Information provided:
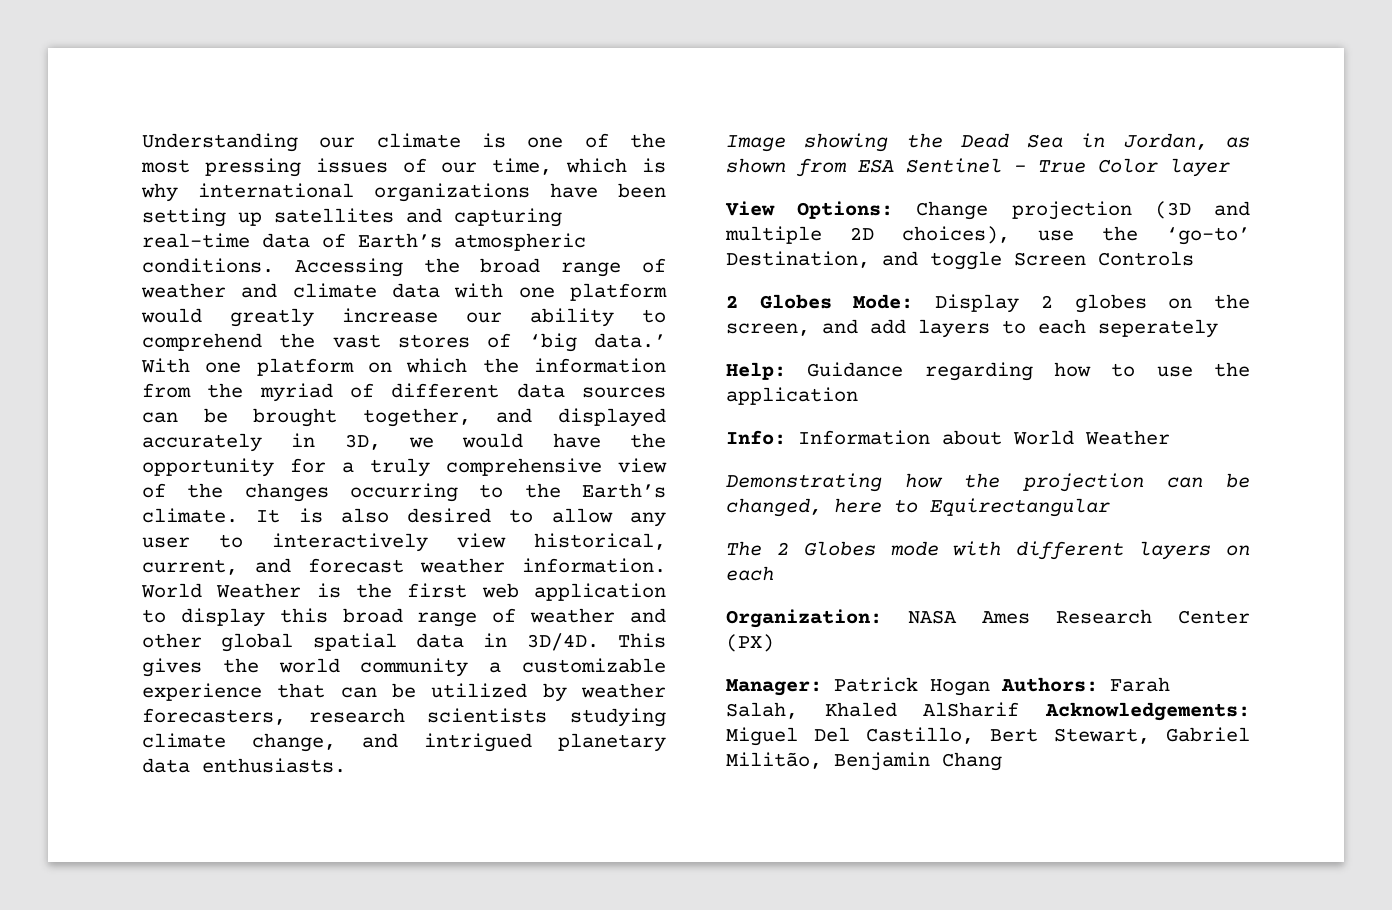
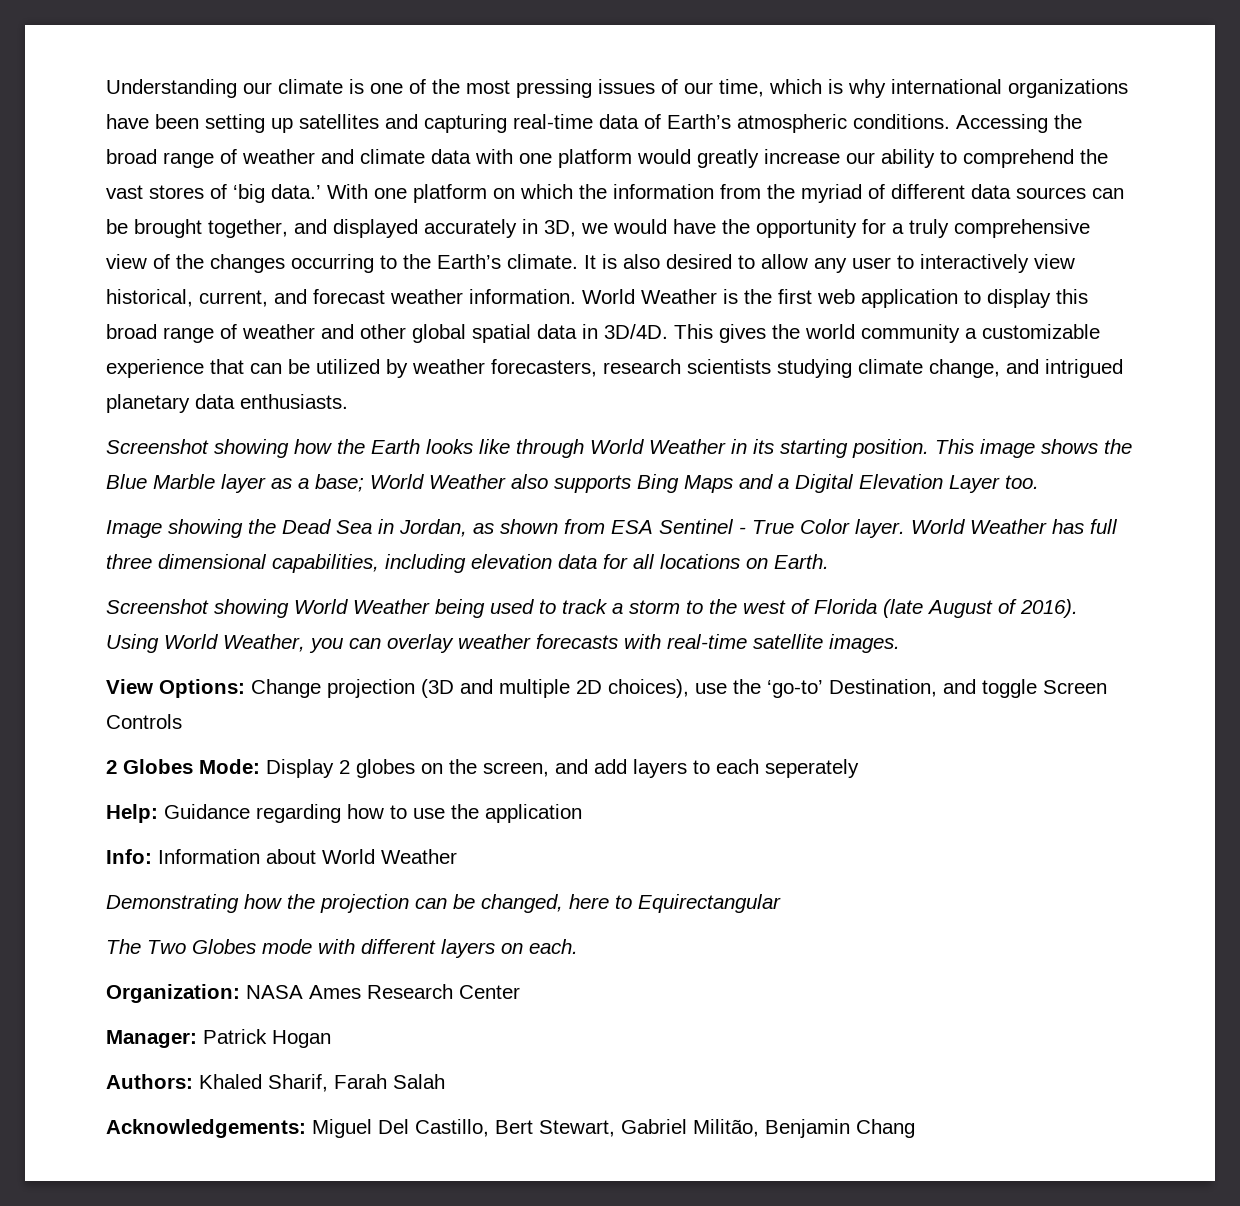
(346, 765) none -> [106,439,1132,458] [106,474,1039,493] // Screenshot showing how the Earth looks like through World Weather in its starting position. This image shows the Blue Marble layer as a base; World Weather also supports Bing Maps and a Digital Elevation Layer too.
[1170,158,1230,177] layer -> [855,519,1118,538] [106,554,829,573] [106,599,1078,618] [106,634,900,653] layer. World Weather has full three dimensional capabilities, including elevation data for all locations on Earth. // Screenshot showing World Weather being used to track a storm to the west of Florida (late August of 2016). Using World Weather, you can overlay weather forecasts with real-time satellite images.
[776,542,789,555] 2 -> [147,940,186,954] Two
[726,566,774,581] each -> [529,939,578,954] each.
[726,634,774,652] (PX) -> (520, 992) none
[1001,677,1170,692] [726,702,1020,719] Authors: Farah Salah, Khaled AlSharif -> [106,1074,445,1092] // Authors: Khaled Sharif, Farah Salah //

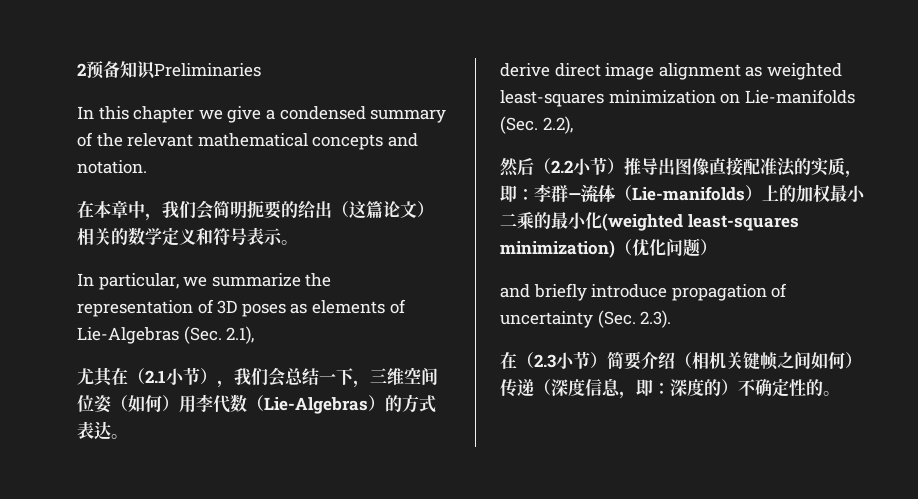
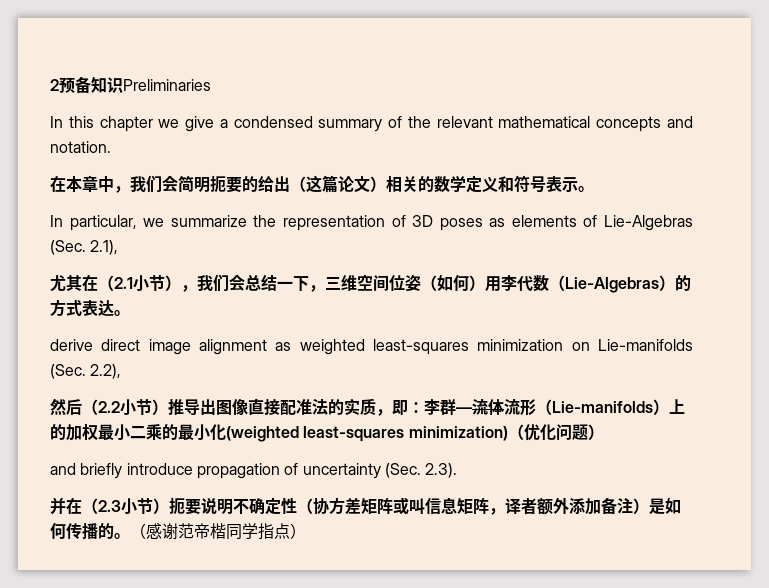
(615, 194) none -> [504,399,536,416] 流形
(672, 319) none -> [50,497,66,515] 并
[607,351,862,370] [500,378,840,399] 简要介绍（相机关键帧之间如何）传递（深度信息，即：深度的）不确定性的。 -> [169,497,681,515] [50,522,306,540] 扼要说明不确定性（协方差矩阵或叫信息矩阵，译者额外添加备注）是如何传播的。（感谢范帝楷同学指点）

Exercise prompt:
Word for word, print out all of the records above; pass over the pictures.

Exercise response:
(346, 765) none -> [106,439,1132,458] [106,474,1039,493] // Screenshot showing how the Earth looks like through World Weather in its starting position. This image shows the Blue Marble layer as a base; World Weather also supports Bing Maps and a Digital Elevation Layer too.
[1170,158,1230,177] layer -> [855,519,1118,538] [106,554,829,573] [106,599,1078,618] [106,634,900,653] layer. World Weather has full three dimensional capabilities, including elevation data for all locations on Earth. // Screenshot showing World Weather being used to track a storm to the west of Florida (late August of 2016). Using World Weather, you can overlay weather forecasts with real-time satellite images.
[776,542,789,555] 2 -> [147,940,186,954] Two
[726,566,774,581] each -> [529,939,578,954] each.
[726,634,774,652] (PX) -> (520, 992) none
[1001,677,1170,692] [726,702,1020,719] Authors: Farah Salah, Khaled AlSharif -> [106,1074,445,1092] // Authors: Khaled Sharif, Farah Salah //

(615, 194) none -> [504,399,536,416] 流形
(672, 319) none -> [50,497,66,515] 并
[607,351,862,370] [500,378,840,399] 简要介绍（相机关键帧之间如何）传递（深度信息，即：深度的）不确定性的。 -> [169,497,681,515] [50,522,306,540] 扼要说明不确定性（协方差矩阵或叫信息矩阵，译者额外添加备注）是如何传播的。（感谢范帝楷同学指点）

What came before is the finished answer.